Typically, when sizing up video pieces I'm a sucker for both multi-monitor array and rapid, carefully manipulated editing and color. There are instances, however, when a slower piece can quietly finagle its way into my prized work list. The best example of this being Steina Vasulka's "Pyroglyphics" (1995).
Inherently, fire will always engage the natural pyromaniac in most persons, especially destructive art students. Yet Steina does not flog a mangled trope by documenting metallurgy, but instead renders both a playful and meaningful context to the most raw and simplistic recording of an element. I found myself drawing associations from the work I'm almost totally sure Steina had no intention of displaying.

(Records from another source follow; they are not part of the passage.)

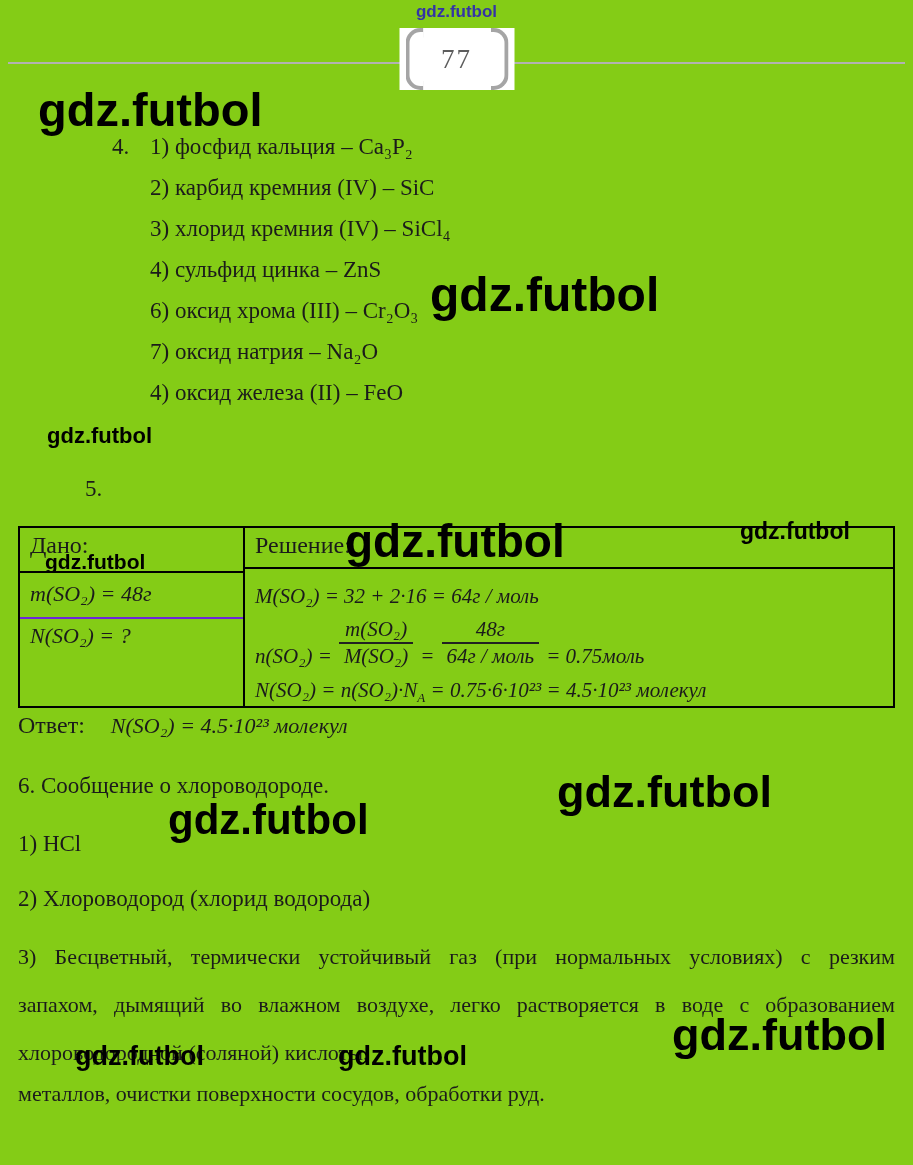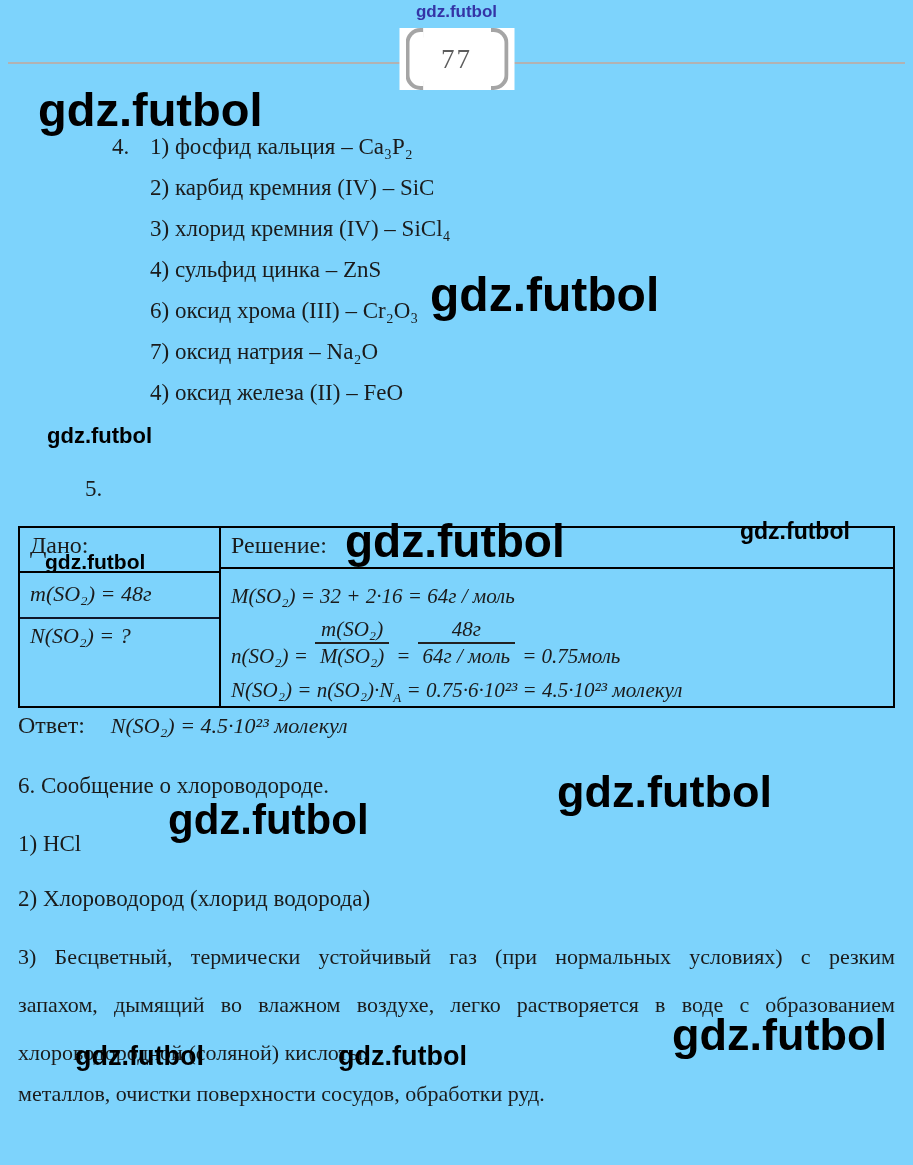--- a/index.html
+++ b/index.html
@@ -6,7 +6,7 @@
   .page{
     position:relative;
     width:913px;height:1165px;
-    background:#7dd3fc;
+    background:#84cc16;
     font-family:"Liberation Serif","DejaVu Serif",serif;
     color:#1b1b1b;
     overflow:hidden;

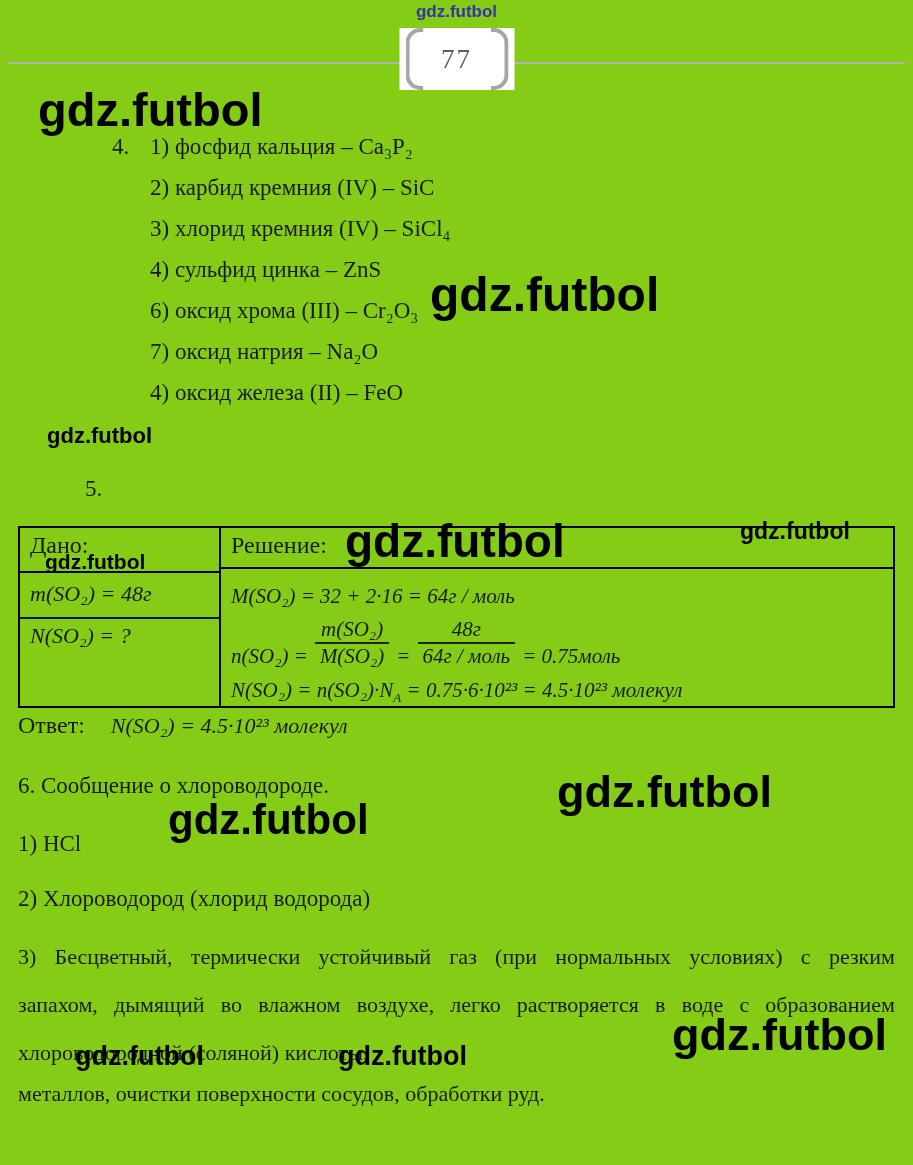--- a/index.html
+++ b/index.html
@@ -56,7 +56,7 @@
     position:absolute;top:526px;left:18px;width:877px;height:182px;
     box-sizing:border-box;border:2px solid #000;display:flex;z-index:1;
   }
-  .col-left{width:201px;box-sizing:border-box;border-right:2px solid #000;display:flex;flex-direction:column;}
+  .col-left{width:225px;box-sizing:border-box;border-right:2px solid #000;display:flex;flex-direction:column;}
   .col-right{flex:1;display:flex;flex-direction:column;}
   .cell{box-sizing:border-box;padding:4px 0 0 10px;}
   .cell-dano{height:45px;border-bottom:2px solid #000;font-size:24px;}

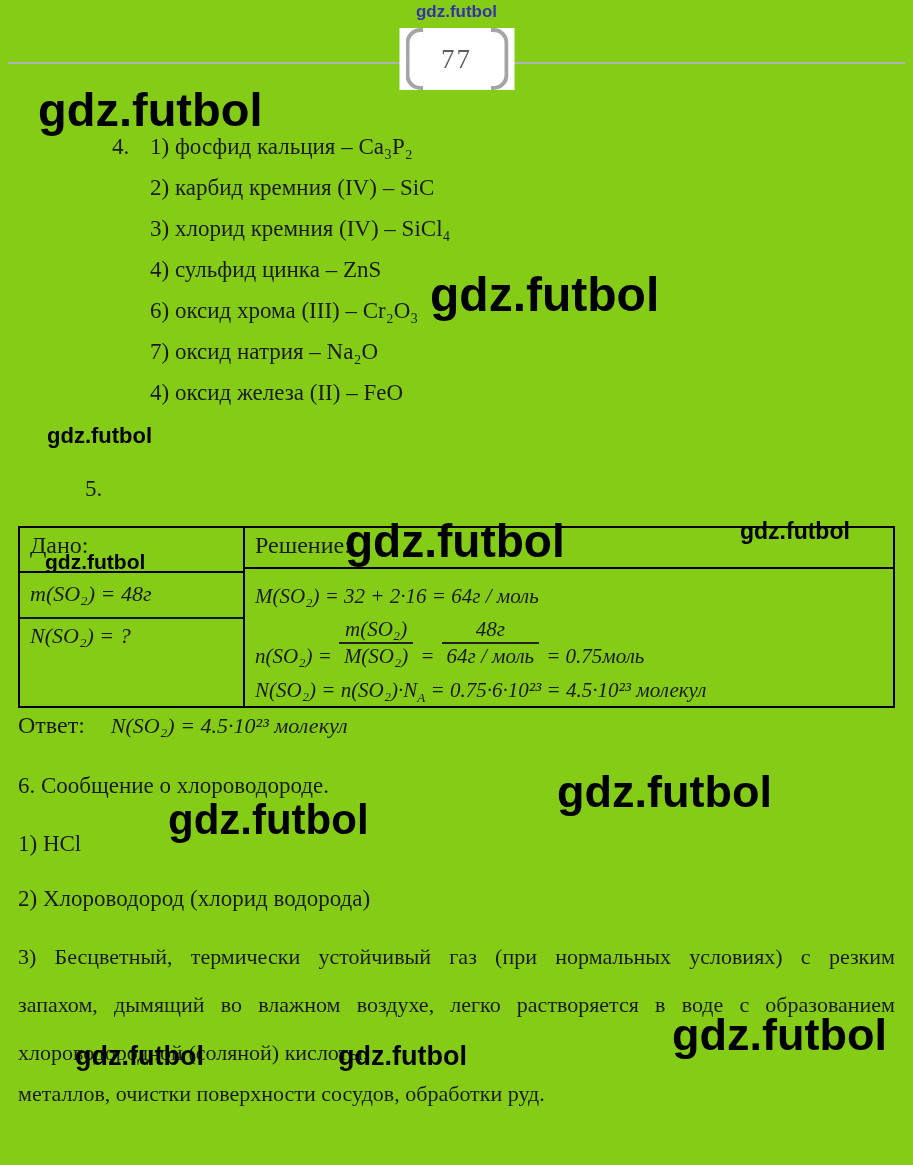--- a/index.html
+++ b/index.html
@@ -60,7 +60,7 @@
   .col-right{flex:1;display:flex;flex-direction:column;}
   .cell{box-sizing:border-box;padding:4px 0 0 10px;}
   .cell-dano{height:45px;border-bottom:2px solid #000;font-size:24px;}
-  .cell-given{height:46px;border-bottom:2px solid #0f172a;font-size:22px;font-style:italic;padding-top:8px;}
+  .cell-given{height:46px;border-bottom:2px solid #6d28d9;font-size:22px;font-style:italic;padding-top:8px;}
   .cell-find{flex:1;font-size:22px;font-style:italic;}
   .cell-resh{height:45px;border-bottom:2px solid #000;font-size:24px;}
   .cell-body{flex:1;padding:2px 0 0 10px;font-size:21px;font-style:italic;}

As the beautifully paced flames burnt out of the projector, I was finding myself (and you'll have to take my word on this) embarrassingly tearing up, wrapped in thoughts about the Holocaust ovens, and then on to cremating loved ones, and other depressing events that Steina had evoked purely by accident in my overemotional, over-calculating noggin. Being able to inadvertently make a nineteen-year-old man cry with completely separate artistic intention is one form of effectiveness in my view, but other artists, specifically late modernists in the eighties and nineties, have made work that spoke new meanings for itself without being prompted by their creators.

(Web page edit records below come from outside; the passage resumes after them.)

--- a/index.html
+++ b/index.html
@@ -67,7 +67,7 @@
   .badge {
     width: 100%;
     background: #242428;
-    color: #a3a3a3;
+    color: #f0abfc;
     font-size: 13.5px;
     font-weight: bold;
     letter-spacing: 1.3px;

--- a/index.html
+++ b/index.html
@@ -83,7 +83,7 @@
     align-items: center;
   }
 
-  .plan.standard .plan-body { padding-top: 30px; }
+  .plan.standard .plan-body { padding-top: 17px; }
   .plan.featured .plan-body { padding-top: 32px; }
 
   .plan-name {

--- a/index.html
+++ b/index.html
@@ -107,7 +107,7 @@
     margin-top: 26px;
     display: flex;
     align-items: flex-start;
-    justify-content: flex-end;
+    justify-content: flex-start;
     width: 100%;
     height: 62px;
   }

In 1991, Stan Douglas' "I am not Gary" was broadcast in America, unintentionally provoking a handful of viewers into making puzzled phone calls, asking broadcasters if the piece was a part of the prescribed entertainment as a "quiz" or candid, or perhaps simply an editing slip up. Once the work and its look-a-like protagonist's subversive imitation were unmasked to the concerned viewers as an "art piece," their bombinate preconceptions were soothed and the work's power and intention were diminished.

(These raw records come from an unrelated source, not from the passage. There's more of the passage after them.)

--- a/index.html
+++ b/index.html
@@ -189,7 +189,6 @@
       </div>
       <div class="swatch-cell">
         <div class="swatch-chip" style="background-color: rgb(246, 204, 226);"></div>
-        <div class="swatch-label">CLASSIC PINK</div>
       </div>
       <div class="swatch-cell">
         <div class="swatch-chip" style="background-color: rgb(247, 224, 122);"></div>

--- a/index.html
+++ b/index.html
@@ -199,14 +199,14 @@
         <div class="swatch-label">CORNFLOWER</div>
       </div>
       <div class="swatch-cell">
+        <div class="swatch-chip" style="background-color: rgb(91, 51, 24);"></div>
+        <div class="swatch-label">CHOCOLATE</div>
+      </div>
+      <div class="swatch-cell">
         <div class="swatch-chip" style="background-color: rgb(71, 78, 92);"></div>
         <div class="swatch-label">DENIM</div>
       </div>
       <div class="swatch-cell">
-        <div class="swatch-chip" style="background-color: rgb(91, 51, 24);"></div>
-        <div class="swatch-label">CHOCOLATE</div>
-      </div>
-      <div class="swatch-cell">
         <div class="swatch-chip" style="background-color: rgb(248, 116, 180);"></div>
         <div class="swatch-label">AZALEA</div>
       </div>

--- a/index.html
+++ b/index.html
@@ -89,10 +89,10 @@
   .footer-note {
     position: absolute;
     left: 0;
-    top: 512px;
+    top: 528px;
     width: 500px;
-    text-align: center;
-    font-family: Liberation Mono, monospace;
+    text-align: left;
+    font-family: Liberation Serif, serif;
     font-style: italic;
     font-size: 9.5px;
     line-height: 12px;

The piece was still greatly effective. Much like Vasulka's unexpected, highly specific emotional reaction (so easily yanked out of my whimpering psyche,) in its casual disruption of a previous state of comfortable convention and cozy pattern, Douglas got something out of viewers that he hardly had a hand in, with modern television programming and the affinity of daily broadcast material taking most of the credit.



A second piece that I find extremely engaging and successful was shown to me both in video art history class, as well as video sketchbook. Ulrike Rosenbach's "Wrapping with Julia" (1972) made the one take beautiful for me again, rather than trapping and exhaustive as is the case with many one takes. Until seeing this tape, the majority of one take videos thrust upon me in class wore a rough patch in my skull with their use of image and audio redundancy for its artistic novelty, while obviously lacking in concept or intellectual dimension.

This piece, however, stood perfect and quiet to me, with no text or narrative lorded over the image, nor stuttered monologue uncomfortably gabbed out for eons by the artist (a typically Canadian habit, most notably in the work of Vera Frankel and Jane Parker, but also shared globally, in tapes like Vito Acconci's "Theme Song", or Lisa Steele's "A Very Personal Story"). Instead, Rosenbach alternately chooses to celebrate the intelligence and diversity of her audience.

By allowing her construct to act as a fountainhead for our own associative interpretations, she lets the image parent countless undefined connective relationships to each individual who watches. Along with this humbling of the artist-to-viewer relationship, Rosenbach is also successful in beautifully meshing recurrent sound and unvarying motion without it getting the least bit taxing.

First the simplicity in her composition and warm organic imagery of the young girl wrapped slowly in gauze by her bare mother gracefully contracts the attention of the audience. The gentle portrait strikes a caring maternal tone for me, but as I explained, this is my own individual connection that her simple plain and effortless piece provides.

Second, her tape does this while never dropping to the hackneyed crutch of shock value, or overtly sexual expose (not that these are always bad, just difficult to use effectively). There's no sporadic, unexpected bodily fluid, or cooking oil, or unleaded gasoline splattering the pair at random, purely to disgust or unsettle the viewer. There's no "kiddy porn" vibe, female exploitation, or sexual agenda embedded in the work. There's no threadbare manifesto inherent in the gestures of the pair. All that is fixed and implicit is the performance, appearance, and duration.

Lastly, the piece is totally replicable, like many other straightforward tapes (Martha Wilson's "Four Short Performances", Bruce Nauman's "Lip Sync"). The distinctly European approach of "Wrapping with Julia" comes off as much more sensual than these other similar easy-to-replicate pieces. Though like them, it effectively acts much like a musical score, or a documented object of thought, making the perceptual experience of watching the tape both enjoyable and conceptually dynamic as well.